In medical malpractice or negligence cases, this is the type of claim
which a victim has available to him or her to redress a wrong
committed by a medical professional which has caused bodily harm. In
order to successfully pursue such a claim, a patient must prove that a
health care provider, in most cases a physician, either failed to do
something which a reasonably prudent health care provider would
have done, or that he or she did something that a reasonably prudent
provider would not have done; and that that failure or action caused
injury to the patient.
Hence, there are four elements involved in medical negligence cases:
duty, breach, injury and proximate causation. Evidently, when the
victim employed the services of Dr. Antonio and Dr. Reyes, a
physician-patient relationship was created. In accepting the case, Dr.
Antonio and Dr. Reyes in effect represented that, having the needed
training and skill possessed by physicians and surgeons practicing in
the same field, they will employ such training, care and skill in the
treatment of their patients. They have a duty to use at least the same
level of care that any other reasonably competent doctor would use to
treat a condition under the same circumstances. The breach of these
professional duties of skill and care, or their improper performance,
by a physician surgeon whereby the patient is injured in body or in
health, constitutes actionable malpractice. Consequently, in the event
that any injury results to the patient from want of due care or skill
during the operation, the surgeons may be held answerable in
damages for negligence.
Moreover, in malpractice or negligence cases involving the
administration of anesthesia, the necessity of expert testimony and
the availability of the charge of res ipsa loquitur to the plaintiff, have
been applied in actions against anesthesiologists to hold the
defendant liable for the death or injury of a patient under excessive or
improper anesthesia. Essentially, it requires two-pronged evidence:
evidence as to the recognized standards of the medical community in
the particular kind of case, and a showing that the physician in
question negligently departed from this standard in his treatment.

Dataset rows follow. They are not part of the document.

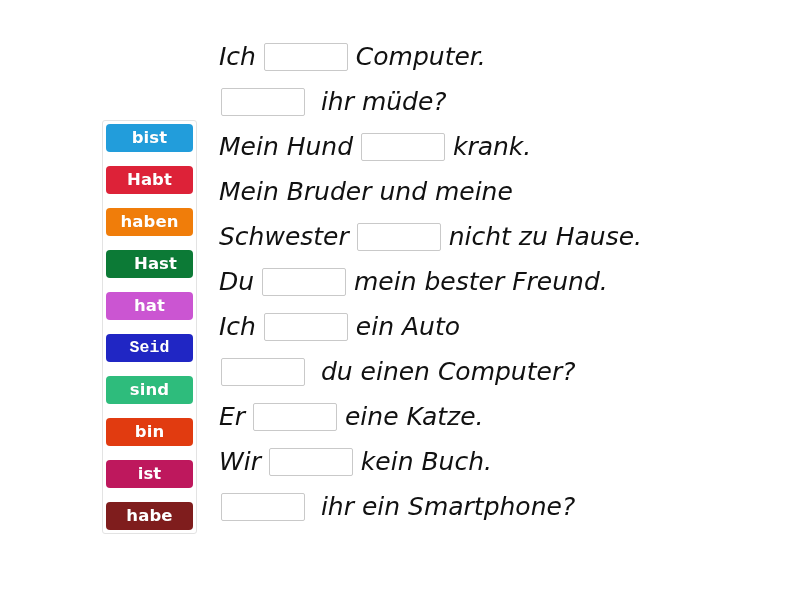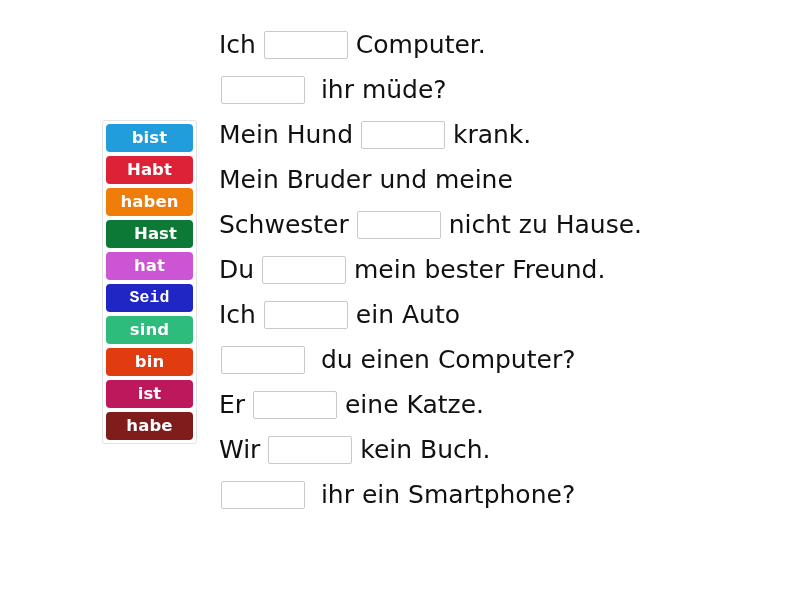--- a/index.html
+++ b/index.html
@@ -25,21 +25,21 @@
     position: absolute;
     left: 102px;
     top: 120px;
     width: 95px;
     padding: 3px 3px 3px 3px;
     background: #ffffff;
     border: 1px solid #e3e3e3;
     border-radius: 3px;
     display: flex;
     flex-direction: column;
-    gap: 4px;
+    gap: 14px;
   }
 
   .tile {
     height: 28px;
     border-radius: 4px;
     display: flex;
     align-items: center;
     justify-content: center;
     color: #ffffff;
     font-weight: bold;
@@ -48,22 +48,23 @@
     cursor: grab;
     user-select: none;
     line-height: 1;
     text-shadow: 0 0 1px rgba(0,0,0,0.12);
   }
 
   
   #sentences {
     position: absolute;
     left: 219px;
-    top: 22px;
+    top: 34px;
     width: 560px;
+    font-style: italic;
   }
 
   .line {
     height: 45px;
     display: flex;
     align-items: center;
     font-size: 25px;
     color: #111111;
     white-space: pre;
     line-height: 1;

Another element in medical negligence cases is causation which is


divided into two inquiries: whether the doctors actions in fact caused
the harm to the patient and whether these were the proximate cause
of the patients injury. Indeed here, a causal connection is discernible
from the occurrence of the victims death after the negligent act of
the anesthesiologist in administering the anesthesia, a fact which, if
confirmed, should warrant the filing of the appropriate criminal case.
To be sure, the allegation of negligence is not entirely baseless.
Moreover, the NBI deduced that the attending surgeons did not
conduct the necessary interview of the patient prior to the operation.
It appears that the cause of the death of the victim could have been
averted had the proper drug been applied to cope with the symptoms
of malignant hyperthermia. Also, we cannot ignore the fact that an
antidote was readily available to counteract whatever deleterious
effect the anesthesia might produce.
To our mind, the better and more logical remedy under the
circumstances would have been to appeal the resolution of the City
Prosecutors dismissing the criminal complaint to the Secretary of
Justice under the Department of Justices Order No. 223, otherwise
known as the 1993 Revised Rules on Appeals From Resolutions In
Preliminary Investigations/ Reinvestigations. In exercising his
discretion under the circumstances, the Ombudsman acted within his
power and authority in dismissing the complaint against the
Prosecutors and this Court will not interfere with the same.